My book & matching bullet journal (and my cat Noedel)

Last week, the moment was there.

I had seen it coming for a while, yet it suddenly felt like failure. I received the following question in my inbox no less than 3 times:

“I can’t find your book, is it still available somewhere?”

The moment had arrived. My book, Handlettering & Illustration in your Bullet Journal, was sold out. It’s time to say it out loud: there will be no second print.

Exactly 2 years ago, in September 2018, my great pride appeared. My. Own. Book. In all the pink-glittering friendship books that I got to hold in my life, I always answered – with a evenly-pink-and-glittering gel pen – “writer” under the question “what do you want to be when you grow up?”. The current book admittedly had a different form than I imagined at the time (it wasn’t a novel about cool 17-year-old girls who had cool names like “Nicky” and “Jazmin”), but it was a book. A book!

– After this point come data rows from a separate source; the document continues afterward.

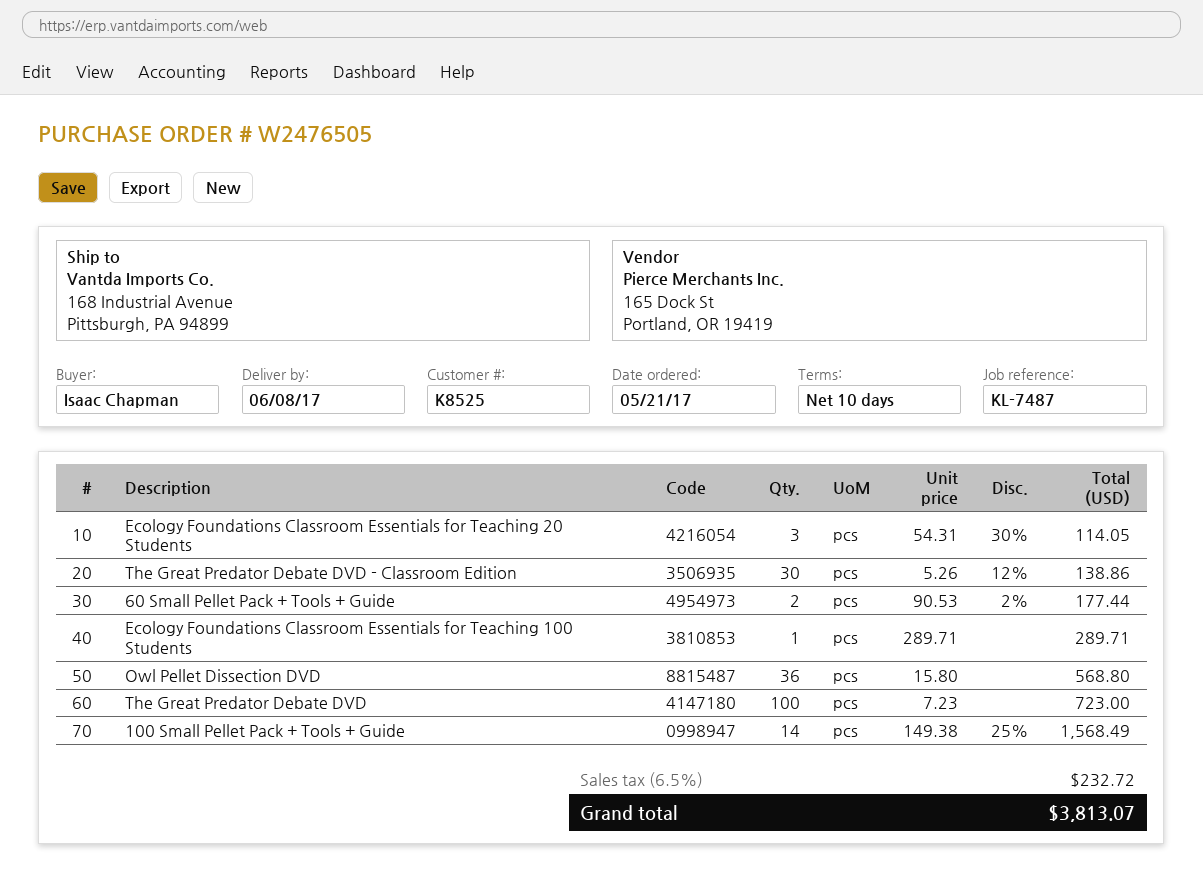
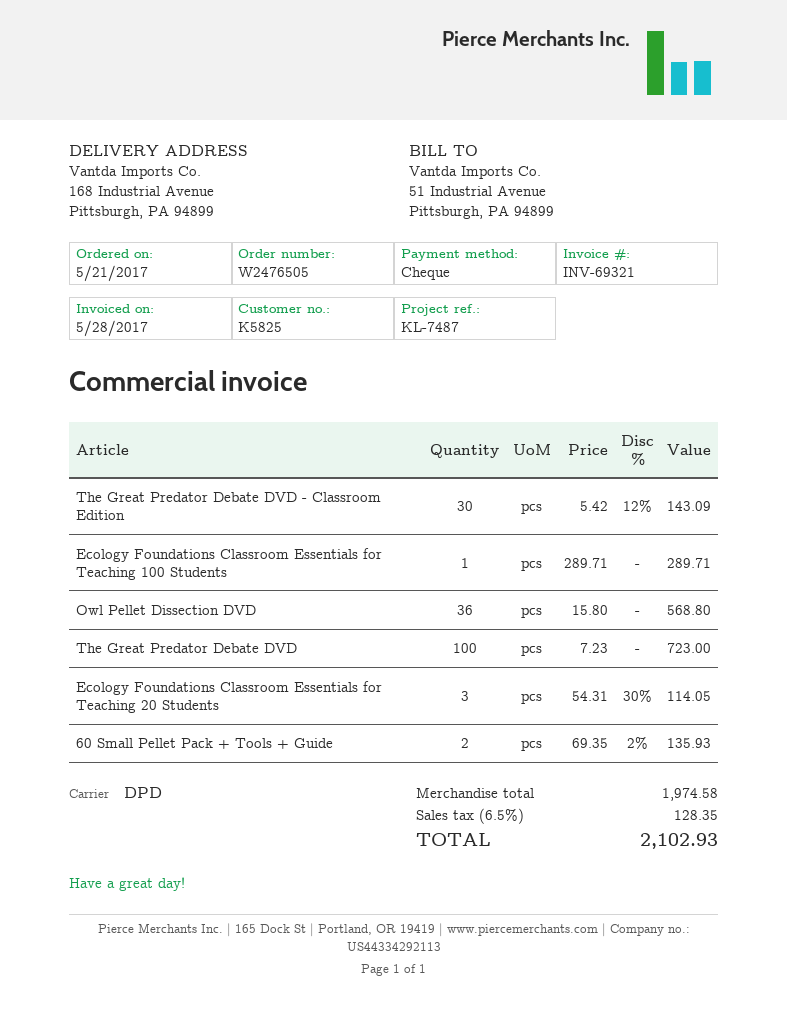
customer number: K8525 -> K5825
The Great Predator Debate DVD - Classroom Edition: 30 x 5.26 - 12% = 138.86 -> 30 x 5.42 - 12% = 143.09
60 Small Pellet Pack + Tools + Guide: 2 x 90.53 - 2% = 177.44 -> 2 x 69.35 - 2% = 135.93
100 Small Pellet Pack + Tools + Guide: 14 x 149.38 - 25% = 1568.49 -> none
tax: 6.5% = 232.72 -> 6.5% = 128.35
total: 3813.07 -> 2102.93

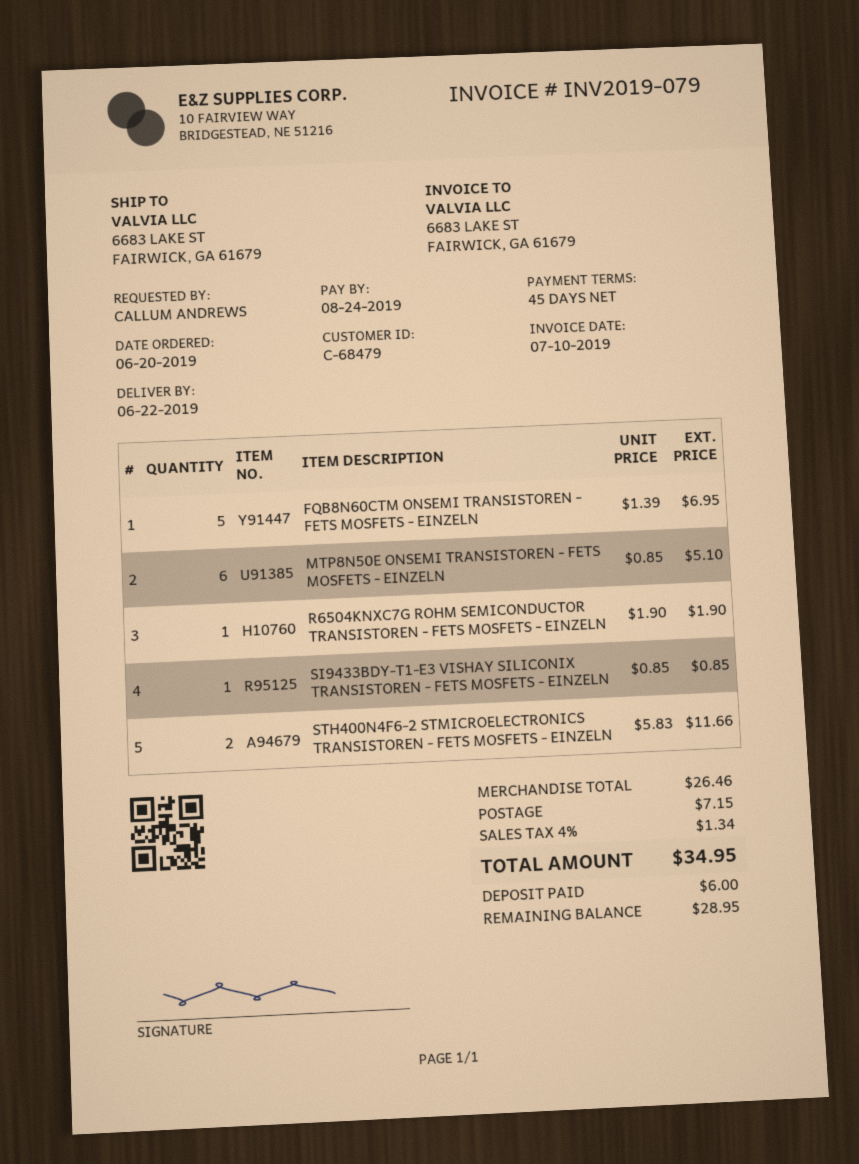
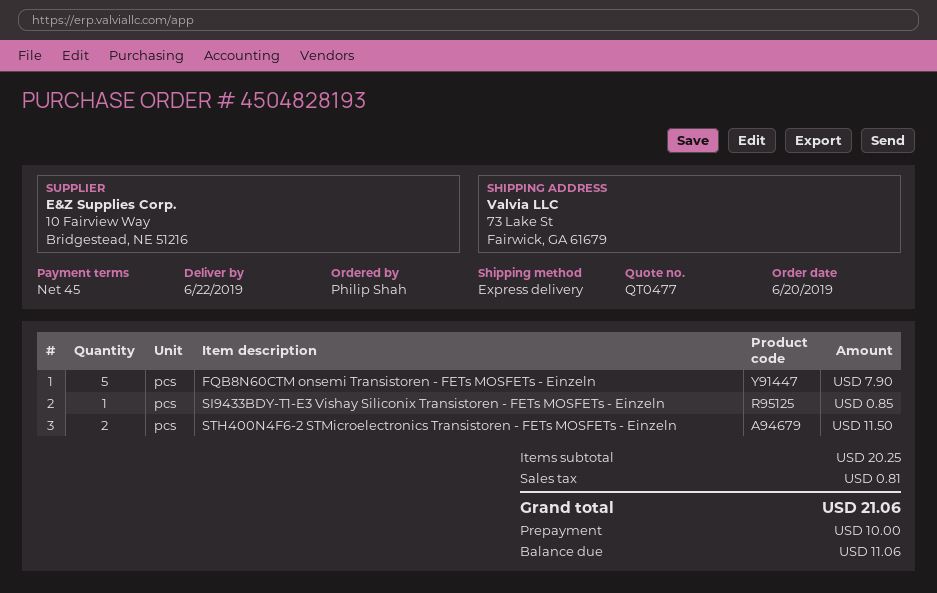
ordered by: CALLUM ANDREWS -> Philip Shah
ship to: 6683 LAKE ST, FAIRWICK, GA 61679 -> 73 Lake St, Fairwick, GA 61679
FQB8N60CTM ONSEMI TRANSISTOREN - FETS MOSFETS - EINZELN: 5 for 6.95 -> 5 for 7.90
MTP8N50E ONSEMI TRANSISTOREN - FETS MOSFETS - EINZELN: 6 for 5.10 -> none
R6504KNXC7G ROHM SEMICONDUCTOR TRANSISTOREN - FETS MOSFETS - EINZELN: 1 for 1.90 -> none
STH400N4F6-2 STMICROELECTRONICS TRANSISTOREN - FETS MOSFETS - EINZELN: 2 for 11.66 -> 2 for 11.50
subtotal: 26.46 -> 20.25
shipping: 7.15 -> none
tax: 1.34 -> 0.81
total: 34.95 -> 21.06
deposit: 6.00 -> 10.00
balance: 28.95 -> 11.06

First copy? Second edition!

A book about bullet journaling (how I rolled into that is a nice story for another blog, by the way). Bullet Journaling is a kind of calendar system invented by Ryder Carroll. In my book I told you how to adjust it completely to your own taste. Accompanied by a matching Gouden Lijntjes Bullet Journal. The book release was very promising: while my publisher pressed the first copy into my hands, she was even speaking of a possible second print coming up. I felt giggly down to my toes.

However, that second print was not published for a while. And for another while. After a first peak, sales of the book were slow. When, reluctantly, I asked my publisher about the second print a year later, an answer came which I had already expected. The copies of the first print remained the only copies. Sold out would be sold out.

Signeren tijdens mijn boekuitreiking (foto: Evelien Hogers)

But why?

Neither the publisher nor I really understood why. We were (are!) very happy with the content. It has become a colorful book, chock full of great tips and beautiful photos. For weeks I have been researching and refining to make all information as complete as possible. Bullet journaling spreads from start to finish. About 95% of reviews that appeared were very positive (a few would have liked to see more lettering examples, for examples). I often received personal messages via Instagram from people who were so very happy with it. A German publisher was even interested in the translation. And yet there was apparently something about the book that just didn’t make people snatch it off a book shelf.

The next opportunity is just around the corner. Right?

To be honest, I wasn’t worried for a long time about the second print not coming. In fact, I thought I’d be able to announce another book by the time it became noticeable. In the sense of: “Doesn’t matter that this is sold out: I already have new, better version coming up! Look at me having outgrown the previous book!”. Moving on. I had already learned so much, so many great new ideas. And besides: still SO much time.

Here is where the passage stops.